**Entries shown**

________________

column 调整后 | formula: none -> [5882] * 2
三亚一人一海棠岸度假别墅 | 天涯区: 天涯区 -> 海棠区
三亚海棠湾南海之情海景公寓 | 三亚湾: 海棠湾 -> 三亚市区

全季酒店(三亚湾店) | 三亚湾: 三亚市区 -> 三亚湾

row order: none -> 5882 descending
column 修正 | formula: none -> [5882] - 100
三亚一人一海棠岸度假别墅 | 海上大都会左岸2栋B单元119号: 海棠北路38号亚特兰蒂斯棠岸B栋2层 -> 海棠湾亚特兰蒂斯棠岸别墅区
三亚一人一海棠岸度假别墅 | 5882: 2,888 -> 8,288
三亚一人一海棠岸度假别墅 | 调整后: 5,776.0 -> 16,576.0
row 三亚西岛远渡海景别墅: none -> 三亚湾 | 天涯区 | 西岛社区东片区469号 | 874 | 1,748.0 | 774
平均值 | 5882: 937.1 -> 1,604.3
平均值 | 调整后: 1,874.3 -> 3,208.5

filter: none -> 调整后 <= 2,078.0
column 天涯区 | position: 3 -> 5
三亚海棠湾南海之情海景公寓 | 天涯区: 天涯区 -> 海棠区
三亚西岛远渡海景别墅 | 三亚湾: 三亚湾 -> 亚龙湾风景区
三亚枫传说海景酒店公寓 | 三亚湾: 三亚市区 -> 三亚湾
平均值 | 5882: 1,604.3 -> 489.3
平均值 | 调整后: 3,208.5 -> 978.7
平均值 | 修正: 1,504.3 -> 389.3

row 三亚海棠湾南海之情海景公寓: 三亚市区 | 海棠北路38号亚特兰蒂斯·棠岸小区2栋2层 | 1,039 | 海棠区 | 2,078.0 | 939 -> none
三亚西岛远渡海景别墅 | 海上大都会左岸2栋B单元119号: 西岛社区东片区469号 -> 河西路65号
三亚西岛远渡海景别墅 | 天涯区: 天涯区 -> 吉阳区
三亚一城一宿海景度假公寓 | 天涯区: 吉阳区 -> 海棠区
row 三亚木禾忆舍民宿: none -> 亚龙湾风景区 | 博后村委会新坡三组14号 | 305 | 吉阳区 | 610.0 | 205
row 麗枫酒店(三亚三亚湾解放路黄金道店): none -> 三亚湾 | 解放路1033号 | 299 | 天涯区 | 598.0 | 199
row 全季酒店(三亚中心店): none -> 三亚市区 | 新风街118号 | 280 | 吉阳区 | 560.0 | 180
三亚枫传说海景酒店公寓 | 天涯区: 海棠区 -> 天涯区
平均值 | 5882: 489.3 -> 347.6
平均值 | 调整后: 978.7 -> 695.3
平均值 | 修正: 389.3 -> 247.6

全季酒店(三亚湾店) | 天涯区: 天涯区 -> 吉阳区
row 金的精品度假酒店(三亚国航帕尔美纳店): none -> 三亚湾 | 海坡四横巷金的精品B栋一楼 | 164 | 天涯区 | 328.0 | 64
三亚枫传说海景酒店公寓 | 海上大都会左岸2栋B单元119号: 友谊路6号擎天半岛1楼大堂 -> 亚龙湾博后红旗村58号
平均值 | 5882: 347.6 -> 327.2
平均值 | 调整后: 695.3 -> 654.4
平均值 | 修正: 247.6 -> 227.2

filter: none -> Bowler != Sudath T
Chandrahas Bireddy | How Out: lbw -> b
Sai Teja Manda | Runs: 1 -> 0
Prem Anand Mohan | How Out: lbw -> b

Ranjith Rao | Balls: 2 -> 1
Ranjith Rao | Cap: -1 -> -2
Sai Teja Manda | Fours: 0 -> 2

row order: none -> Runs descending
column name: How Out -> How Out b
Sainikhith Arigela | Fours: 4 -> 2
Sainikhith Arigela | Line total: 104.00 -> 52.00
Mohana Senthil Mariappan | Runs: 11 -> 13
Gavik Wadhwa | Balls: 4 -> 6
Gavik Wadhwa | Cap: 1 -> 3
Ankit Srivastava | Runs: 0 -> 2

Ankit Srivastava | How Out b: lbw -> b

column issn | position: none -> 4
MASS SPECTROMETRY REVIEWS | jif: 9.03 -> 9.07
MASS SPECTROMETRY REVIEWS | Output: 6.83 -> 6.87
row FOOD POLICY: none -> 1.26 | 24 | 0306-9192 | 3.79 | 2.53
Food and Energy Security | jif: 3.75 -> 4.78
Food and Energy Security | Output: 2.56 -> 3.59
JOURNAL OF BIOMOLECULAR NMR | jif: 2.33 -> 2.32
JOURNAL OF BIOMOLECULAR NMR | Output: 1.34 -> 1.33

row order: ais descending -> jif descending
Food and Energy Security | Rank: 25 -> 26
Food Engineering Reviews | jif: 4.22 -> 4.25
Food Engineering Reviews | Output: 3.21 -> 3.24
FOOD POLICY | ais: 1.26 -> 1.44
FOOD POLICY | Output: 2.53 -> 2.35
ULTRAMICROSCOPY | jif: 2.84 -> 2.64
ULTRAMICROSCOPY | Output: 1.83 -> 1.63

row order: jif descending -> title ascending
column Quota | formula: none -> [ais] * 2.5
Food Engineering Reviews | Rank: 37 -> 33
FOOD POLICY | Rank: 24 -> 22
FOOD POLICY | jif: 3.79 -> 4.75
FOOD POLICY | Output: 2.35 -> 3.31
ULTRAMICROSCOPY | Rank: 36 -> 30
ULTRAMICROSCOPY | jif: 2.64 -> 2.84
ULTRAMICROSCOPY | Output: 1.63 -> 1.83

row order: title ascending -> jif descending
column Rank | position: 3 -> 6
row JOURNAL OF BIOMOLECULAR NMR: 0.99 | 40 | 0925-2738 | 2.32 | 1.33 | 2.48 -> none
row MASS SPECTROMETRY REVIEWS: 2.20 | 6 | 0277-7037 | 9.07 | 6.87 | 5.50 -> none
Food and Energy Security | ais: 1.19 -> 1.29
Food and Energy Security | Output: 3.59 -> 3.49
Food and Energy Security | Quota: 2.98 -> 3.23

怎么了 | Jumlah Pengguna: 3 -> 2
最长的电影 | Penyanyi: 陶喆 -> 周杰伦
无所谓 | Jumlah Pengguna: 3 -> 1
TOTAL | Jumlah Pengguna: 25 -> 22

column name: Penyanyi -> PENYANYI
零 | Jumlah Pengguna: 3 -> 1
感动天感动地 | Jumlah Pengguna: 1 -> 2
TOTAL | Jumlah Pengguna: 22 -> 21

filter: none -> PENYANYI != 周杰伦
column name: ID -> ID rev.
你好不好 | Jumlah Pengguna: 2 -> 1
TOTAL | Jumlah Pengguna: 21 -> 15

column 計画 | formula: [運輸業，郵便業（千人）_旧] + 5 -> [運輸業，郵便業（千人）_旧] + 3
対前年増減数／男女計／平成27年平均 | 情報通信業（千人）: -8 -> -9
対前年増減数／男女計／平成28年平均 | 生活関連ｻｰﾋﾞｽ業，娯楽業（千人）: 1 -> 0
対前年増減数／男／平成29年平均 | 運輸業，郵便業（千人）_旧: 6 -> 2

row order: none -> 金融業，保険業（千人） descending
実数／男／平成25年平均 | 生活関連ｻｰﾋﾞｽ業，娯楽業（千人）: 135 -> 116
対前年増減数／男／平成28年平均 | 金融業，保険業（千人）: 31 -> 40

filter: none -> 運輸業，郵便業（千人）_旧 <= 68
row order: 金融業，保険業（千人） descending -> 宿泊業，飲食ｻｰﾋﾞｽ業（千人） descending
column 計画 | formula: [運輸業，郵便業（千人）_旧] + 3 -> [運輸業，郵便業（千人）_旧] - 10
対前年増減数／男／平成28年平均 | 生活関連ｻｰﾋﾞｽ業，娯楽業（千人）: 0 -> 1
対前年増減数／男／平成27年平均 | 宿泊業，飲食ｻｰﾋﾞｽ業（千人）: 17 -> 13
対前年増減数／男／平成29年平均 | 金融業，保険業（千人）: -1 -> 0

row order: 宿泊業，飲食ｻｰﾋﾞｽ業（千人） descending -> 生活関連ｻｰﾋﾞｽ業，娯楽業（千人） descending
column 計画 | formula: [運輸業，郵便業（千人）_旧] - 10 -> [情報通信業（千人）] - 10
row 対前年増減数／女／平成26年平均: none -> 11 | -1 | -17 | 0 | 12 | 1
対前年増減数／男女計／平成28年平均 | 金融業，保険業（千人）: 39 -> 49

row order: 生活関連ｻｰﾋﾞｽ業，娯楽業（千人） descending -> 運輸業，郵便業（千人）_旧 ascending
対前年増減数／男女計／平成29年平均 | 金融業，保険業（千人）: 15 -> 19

________________

**Work request**
Starting at the line that contains "三亚一人一海棠岸度假别墅 | 海上大都会左岸2栋B单元119号: 海棠北路38号亚特兰蒂斯棠岸B栋2层" and stopping after the line that contains "filter: none -> 调整后 <= 2,078.0", write out every line exactly as it appears above, and no other line.

**Solution for this task**
三亚一人一海棠岸度假别墅 | 海上大都会左岸2栋B单元119号: 海棠北路38号亚特兰蒂斯棠岸B栋2层 -> 海棠湾亚特兰蒂斯棠岸别墅区
三亚一人一海棠岸度假别墅 | 5882: 2,888 -> 8,288
三亚一人一海棠岸度假别墅 | 调整后: 5,776.0 -> 16,576.0
row 三亚西岛远渡海景别墅: none -> 三亚湾 | 天涯区 | 西岛社区东片区469号 | 874 | 1,748.0 | 774
平均值 | 5882: 937.1 -> 1,604.3
平均值 | 调整后: 1,874.3 -> 3,208.5

filter: none -> 调整后 <= 2,078.0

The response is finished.